Manipulating neutrophil migration and activation is implicated in managing chronic inflammation (Kolaczkowska and Kubes, 2013; Soehnlein et al., 2017). The current challenge in the field is that primary neutrophils are terminally differentiated with a very short life span ex vivo, which excludes the feasibility of genetic manipulation for functional characterization. To model neutrophils, human promyelocytic leukemia HL-60 cells (Pedruzzi et al., 2002) and NB4 cells (Lanotte et al., 1991) are differentiated in culture for 5–7 days into neutrophils-like cells. Gene transduction approaches using either the lenti- or retro-virus are successful in these cell lines, providing a genetically tractable system. However, due to the cell differentiation process, extensive characterization is required to separate the effect of the target genes on cell differentiation and mature cell function. Inducible expression using tet-on (gene expression activated by doxycycline) is widely applied in cancer research and other cell lines. However this technique has not been applied to neutrophil precursor cells.

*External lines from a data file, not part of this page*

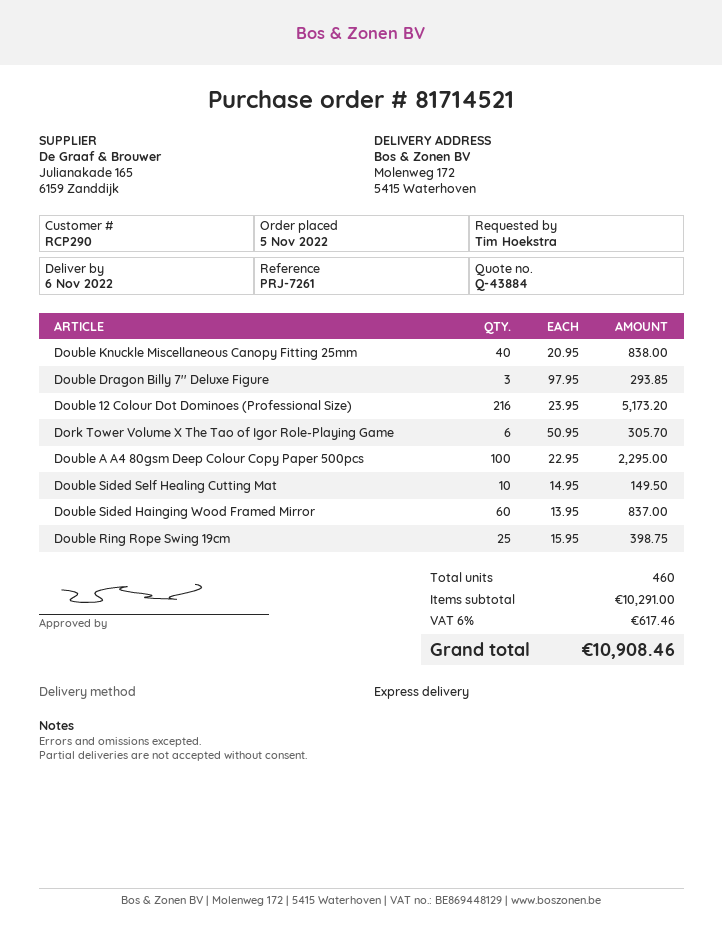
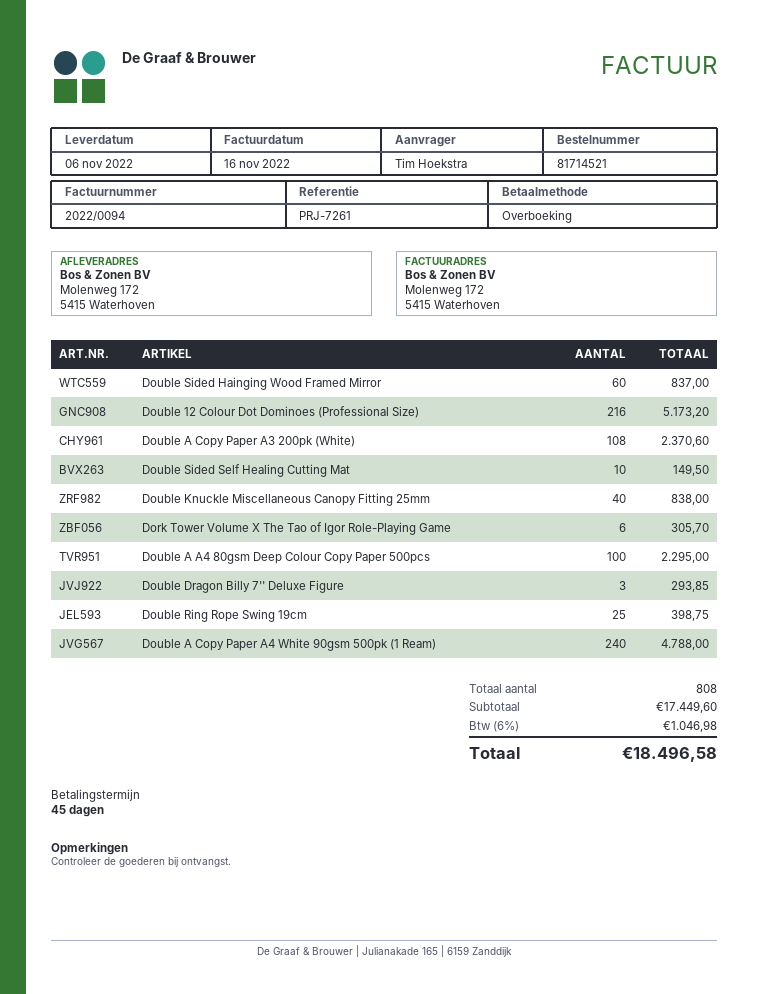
Double A Copy Paper A3 200pk (White): none -> 108 for 2370.60
Double A Copy Paper A4 White 90gsm 500pk (1 Ream): none -> 240 for 4788.00
total quantity: 460 -> 808
subtotal: 10291.00 -> 17449.60
tax: 6% = 617.46 -> 6% = 1046.98
total: 10908.46 -> 18496.58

MicroRNAs (MiRNA) are evolutionarily conserved, non-coding RNAs of ˜22 nucleotides that post-transcriptionally regulate gene expression (Fabian and Sonenberg, 2012). miRNAs are master regulators that can simultaneously suppress hundreds of genes and regulate numerous cellular processes and human diseases. miRNA profiles are distinct in human peripheral blood neutrophils (Gantier, 2013; Landgraf et al., 2007; Ward et al., 2011) and activated tissue infiltrating neutrophils (Larsen et al., 2013), suggesting that they are regulated by the inflammation process or tissue environment. On the other hand, only a few miRNAs are functionally characterized in neutrophils (Gurol et al., 2016). In HL-60 cells, miRNA expression changes during cell differentiation (Jian et al., 2011; Kasashima et al., 2004; Pizzimenti et al., 2009) and after radiation (Liamina et al., 2017) or resveratrol treatment (Ergin et al., 2015). Indeed, multiple miRNAs regulate HL-60 growth, differentiation and survival in vitro (Bousquet et al., 2008; Chen et al., 2010; Huang et al., 2015; Jian et al., 2011; Kawasaki and Taira, 2004; Lin et al., 2015; Sharifi et al., 2014; Shen et al., 2016; Wang et al., 2016; Wang et al., 2012). On the other hand, reports on how miRNAs regulate differentiated cell function such as migration is scarce. Introduction of synthetic miR-155 and miR-34 mimics into differentiated HL-60 suppressed cell migration but not differentiation (Cao et al., 2017), whereas depleting miR-155, on the other hand, induced cell differentiation and apoptosis (Liang et al., 2017).

In zebrafish, we have identified a miRNA, miR-722, that when overexpressed in neutrophils, reduces neutrophil chemotaxis and protects the organism from both sterile and non-sterile inflammatory assaults (Hsu et al., 2017). A hematopoietic specific isoform of the small GTPase, rac2, was identified as a direct target of miR-722. Here, we used the tet-on technique to induce the overexpression of miR-722 in differentiated HL-60 cells and uncovered a similar suppressive function of miR-722 in human neutrophils.